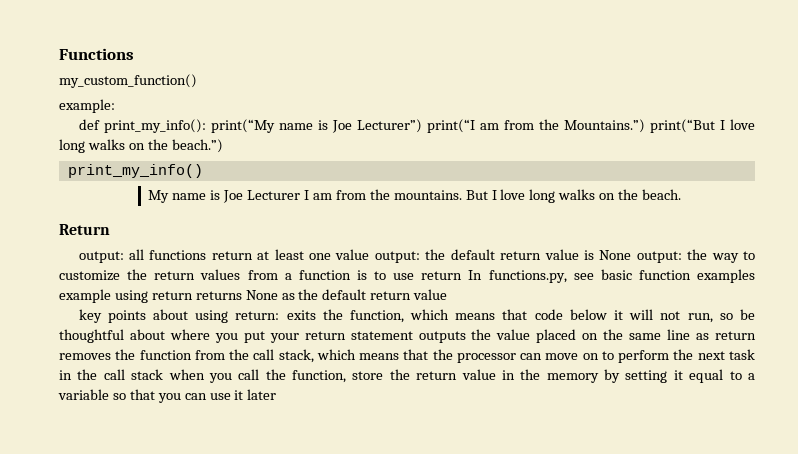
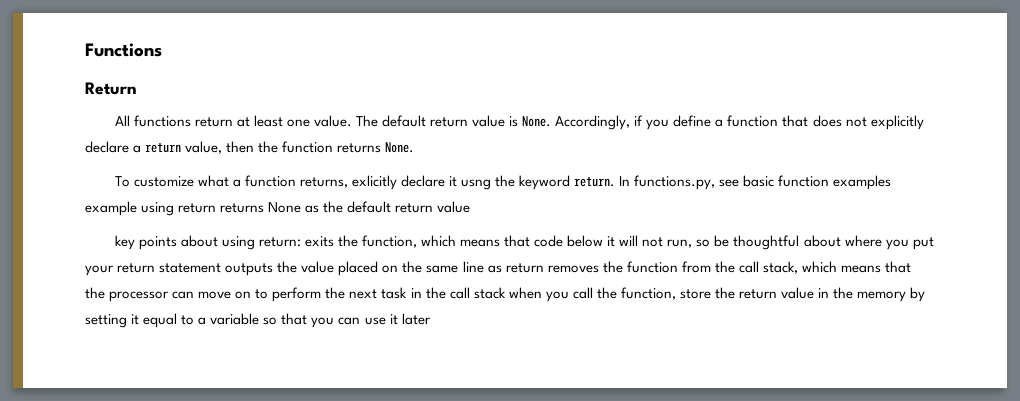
[59,74,197,88] [59,99,115,113] [78,119,756,133] [59,139,223,153] [67,164,203,178] [148,189,682,203] // my_custom_function() // example: // def print_my_info(): print(“My name is Joe Lecturer”) print(“I am from the Mountains.”) print(“But I love long walks on the beach.”) // print_my_info() // My name is Joe Lecturer I am from the mountains. But I love long walks on the beach. -> (162, 50) none
[78,249,145,263] output: all -> [114,115,130,126] All
[335,249,446,263] value output: the -> [313,115,378,127] value. The
[599,249,756,263] [59,269,463,281] None output: the way to customize the return values from a function is to use return -> [522,115,924,130] [85,141,415,154] [114,175,616,190] None. Accordingly, if you define a function that does not explicitly declare a return value, then the function returns None. // To customize what a function returns, exlicitly declare it usng the keyword return.

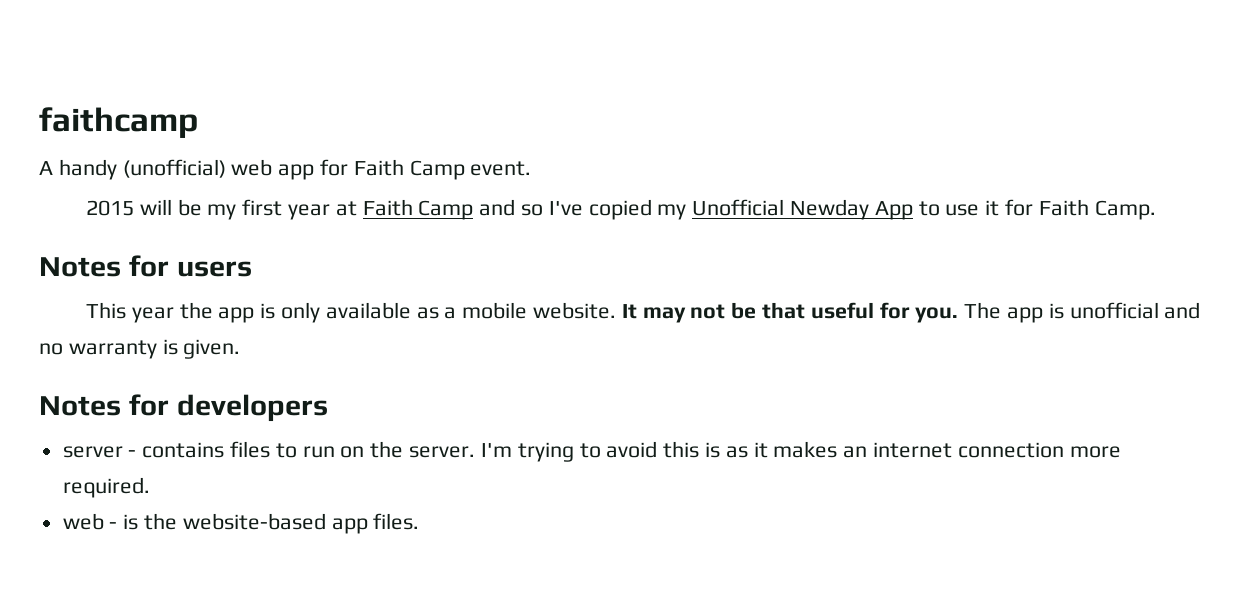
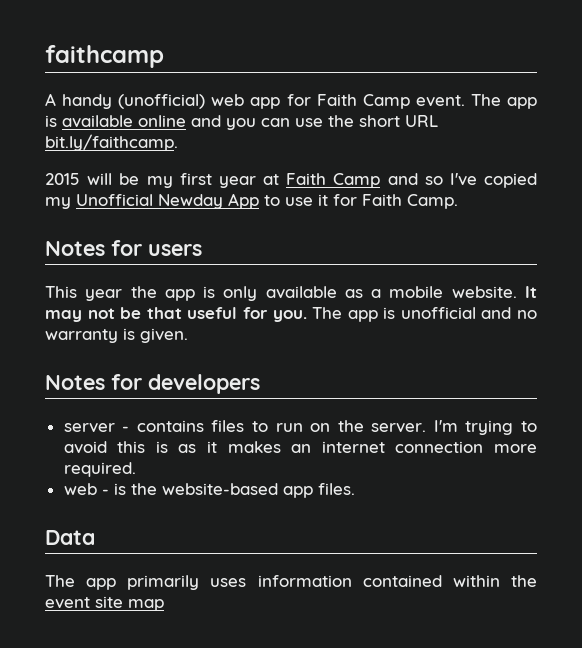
(532, 168) none -> [470,94,538,109] [45,115,438,130] [45,134,178,151] The app is available online and you can use the short URL bit.ly/faithcamp.
(420, 521) none -> [45,530,95,545] [45,575,537,590] [45,596,164,611] // Data // The app primarily uses information contained within the event site map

========

Your objective.
In the data above, which lines have "output"? Report each of them.

Response for this exercise.
[78,249,145,263] output: all -> [114,115,130,126] All
[335,249,446,263] value output: the -> [313,115,378,127] value. The
[599,249,756,263] [59,269,463,281] None output: the way to customize the return values from a function is to use return -> [522,115,924,130] [85,141,415,154] [114,175,616,190] None. Accordingly, if you define a function that does not explicitly declare a return value, then the function returns None. // To customize what a function returns, exlicitly declare it usng the keyword return.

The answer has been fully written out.